WHAT IS EXPECTED:
When the string "linecap" occurs in a line of the records, show that line.

Web interface edit records:

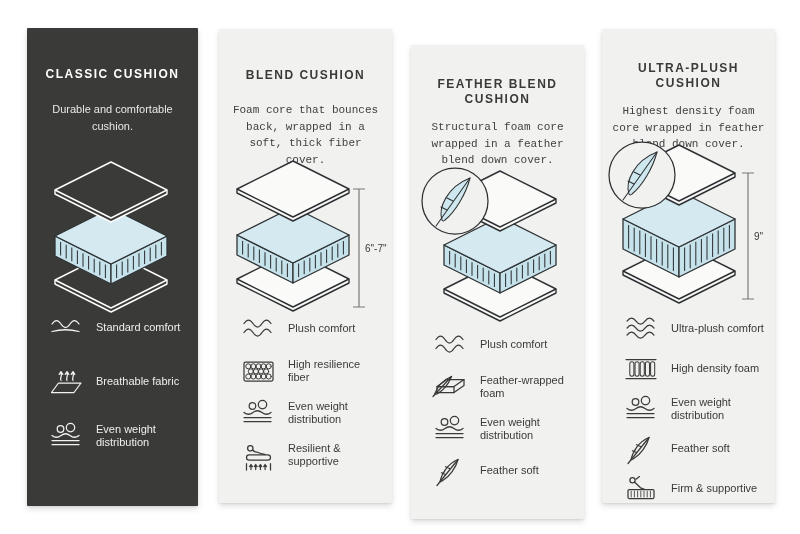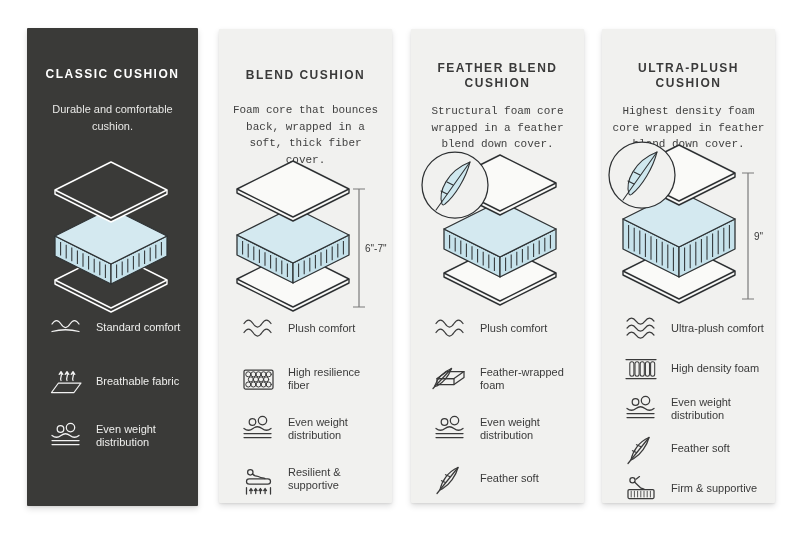--- a/index.html
+++ b/index.html
@@ -3,21 +3,21 @@
 <meta charset="utf-8">
 <style>
   html,body{margin:0;padding:0;background:#ffffff;}
   .stage{position:relative;width:800px;height:533px;background:#ffffff;overflow:hidden;
          font-family:"Liberation Sans", sans-serif;}
   .panel{position:absolute;top:29px;height:474px;width:173px;border-radius:1px;
          box-shadow:0 3px 6px rgba(0,0,0,0.13), 0 1px 2px rgba(0,0,0,0.08);}
   .p-dark{background:#3a3a38;}
   .p-light{background:#f1f1ef;}
   .panel-1{left:27px;top:28px;width:171px;height:478px;}
-  .panel-2{left:219px;} .panel-3{left:411px;} .panel-4{left:602px;}
+  .panel-2{left:219px;} .panel-3{left:411px;margin-top:16px;} .panel-4{left:602px;}
 
   .title{position:absolute;top:20px;left:8px;right:8px;height:34px;
          display:flex;align-items:center;justify-content:center;text-align:center;
          font-size:12px;font-weight:700;letter-spacing:1.5px;line-height:15px;}
   .p-dark .title{color:#ffffff;} .p-light .title{color:#3a3a3a;}
 
   .desc{position:absolute;left:0;right:0;text-align:center;font-size:11px;line-height:16.5px;}
   .desc span{display:inline-block;}
   .p-dark .desc{color:#e8e8e6;} .p-light .desc{color:#3f3f3f;font-family:Liberation Mono, monospace;}
   .panel-1 .desc,.panel-2 .desc{top:57px;margin-top:16px;}
@@ -34,21 +34,21 @@
   .p-light .slab{stroke:#2e3133;fill:#fafaf8;}
   .hatch line{stroke:#2f3335;stroke-width:1.05;}
   .measure path{stroke:#7b7b7b;stroke-width:1.2;fill:none;}
   .measure text{fill:#3a3a3a;font-size:10px;font-family:"Liberation Sans",sans-serif;}
   .feather-circle circle{fill:#f1f1ef;stroke:#2e3133;stroke-width:1.25;}
   .feather-circle .leaf{fill:#cfe8ef;stroke:#2e3133;stroke-width:1.05;stroke-linejoin:round;}
   .feather-circle .stem{fill:none;stroke:#2e3133;stroke-width:1.05;stroke-linecap:round;}
 
   .features{position:absolute;left:21px;right:8px;top:284px;display:flex;flex-direction:column;}
   .panel-1 .features{gap:22px;}
-  .panel-2 .features,.panel-3 .features{gap:18px;}
+  .panel-2 .features,.panel-3 .features{gap:10px;}
   .panel-4 .features{gap:8px;}
   .feature{display:flex;align-items:center;min-height:26px;}
   .ficon{width:36px;height:32px;flex-shrink:0;}
   .p-dark .ficon{color:#f2f2f2;} .p-light .ficon{color:#3a3a3a;}
   .ficon use{stroke:currentColor;fill:none;stroke-width:1.25;stroke-linecap:round;stroke-linejoin:round;}
   .flabel{margin-left:12px;max-width:100px;font-size:11px;line-height:13.5px;}
   .p-dark .flabel{color:#efefed;} .p-light .flabel{color:#3a3a3a;}
 </style>
 </head>
 <body>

TASK RESPONSE:
   .feather-circle .stem{fill:none;stroke:#2e3133;stroke-width:1.05;stroke-linecap:round;}
   .ficon use{stroke:currentColor;fill:none;stroke-width:1.25;stroke-linecap:round;stroke-linejoin:round;}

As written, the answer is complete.